Institute of Parasitology, McGill University, Quebec, Canada.
Brief Bioinform. 2023 Jan 19;24(1). doi: 10.1093/bib/bbac553.
Global or untargeted metabolomics is widely used to comprehensively investigate metabolic profiles under various pathophysiological conditions such as inflammations, infections, responses to exposures or interactions with microbial communities. However, biological interpretation of global metabolomics data remains a daunting task. Recent years have seen growing applications of pathway enrichment analysis based on putative annotations of liquid chromatography coupled with mass spectrometry (LC-MS) peaks for functional interpretation of LC-MS-based global metabolomics data. However, due to intricate peak-metabolite and metabolite-pathway relationships, considerable variations are observed among results obtained using different approaches. There is an urgent need to benchmark these approaches to inform the best practices.

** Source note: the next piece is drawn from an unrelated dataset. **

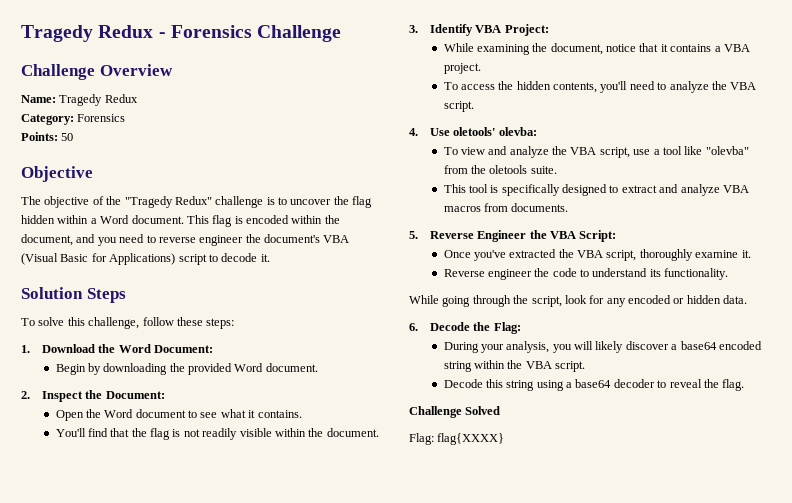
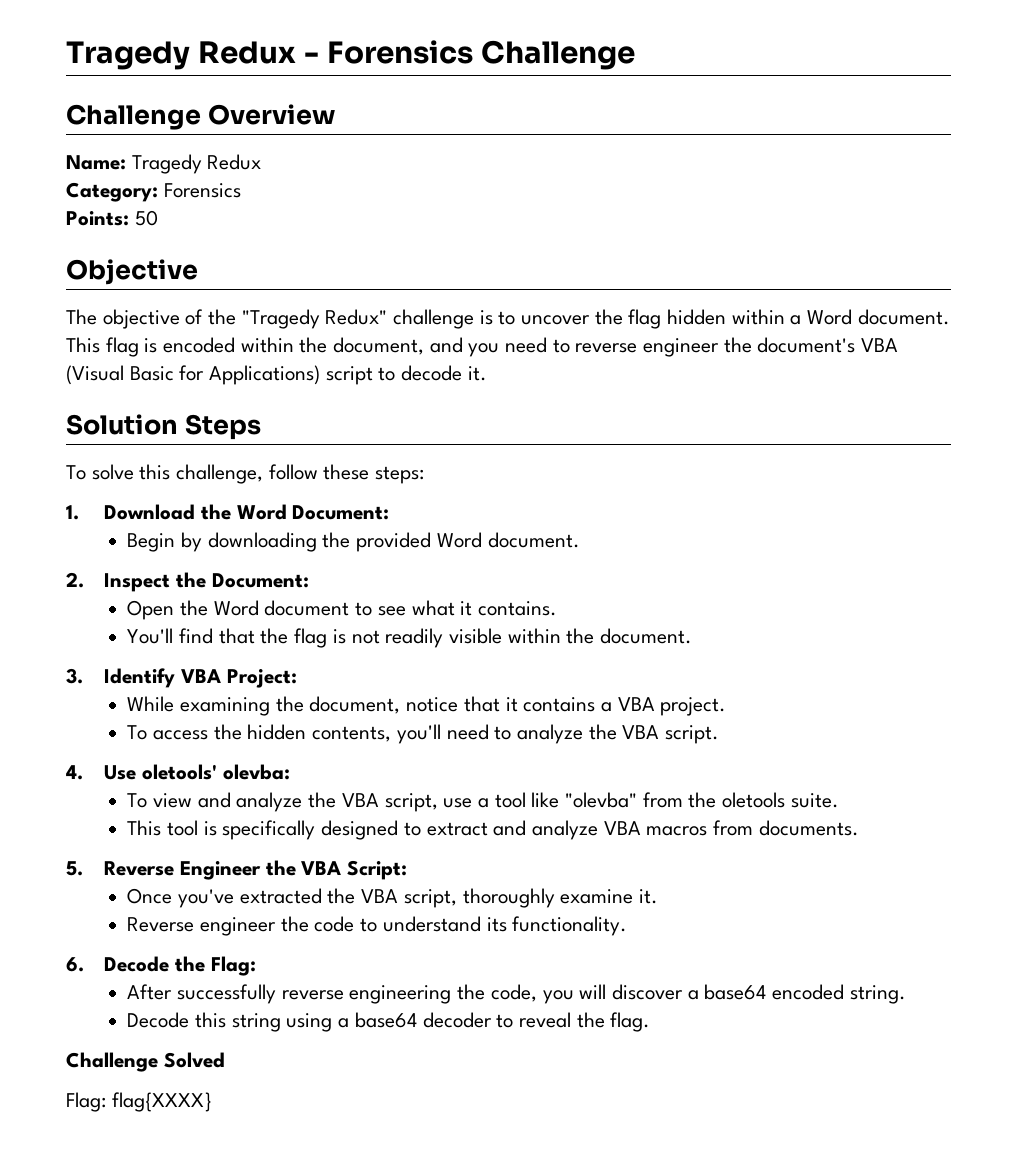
- While going through the script, look for any encoded or hidden data.
  6. Decode the Flag:
- During your analysis, you will likely discover a base64 encoded string within the VBA script.
+ After successfully reverse engineering the code, you will discover a base64 encoded string.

We have conducted a benchmark study of common peak annotation approaches and pathway enrichment methods in current metabolomics studies. Representative approaches, including three peak annotation methods and four enrichment methods, were selected and benchmarked under different scenarios. Based on the results, we have provided a set of recommendations regarding peak annotation, ranking metrics and feature selection. The overall better performance was obtained for the mummichog approach. We have observed that a 30% annotation rate is sufficient to achieve high recall (90% based on mummichog), and using semi-annotated data improves functional interpretation. Based on the current platforms and enrichment methods, we further propose an identifiability index to indicate the possibility of a pathway being reliably identified. Finally, we evaluated all methods using 11 COVID-19 and 8 inflammatory bowel diseases (IBD) global metabolomics datasets.
全球或非靶向代谢组学广泛用于全面研究各种病理生理条件下的代谢谱,如炎症、感染、对暴露的反应或与微生物群落的相互作用。然而,对全局代谢组学数据的生物学解释仍然是一项艰巨的任务。近年来,基于液相色谱与质谱(LC-MS)峰的假定注释,对途径富集分析在基于 LC-MS 的全局代谢组学数据的功能解释中的应用越来越多。然而,由于峰-代谢物和代谢物-途径关系错综复杂,不同方法得到的结果存在相当大的差异。迫切需要对这些方法进行基准测试,以提供最佳实践的信息。
我们对当前代谢组学研究中常见的峰注释方法和途径富集方法进行了基准研究。选择了具有代表性的方法,包括三种峰注释方法和四种富集方法,并在不同情况下对其进行了基准测试。基于结果,我们提供了一组关于峰注释、排序指标和特征选择的建议。总体而言,mummichog 方法的性能更好。我们观察到,达到高召回率(基于 mummichog 约 90%)需要约 30%的注释率,并且使用半注释数据可以提高功能解释。基于当前的平台和富集方法,我们进一步提出了一个可识别性指数来表示途径被可靠识别的可能性。最后,我们使用 11 个 COVID-19 和 8 个炎症性肠病(IBD)全局代谢组学数据集评估了所有方法。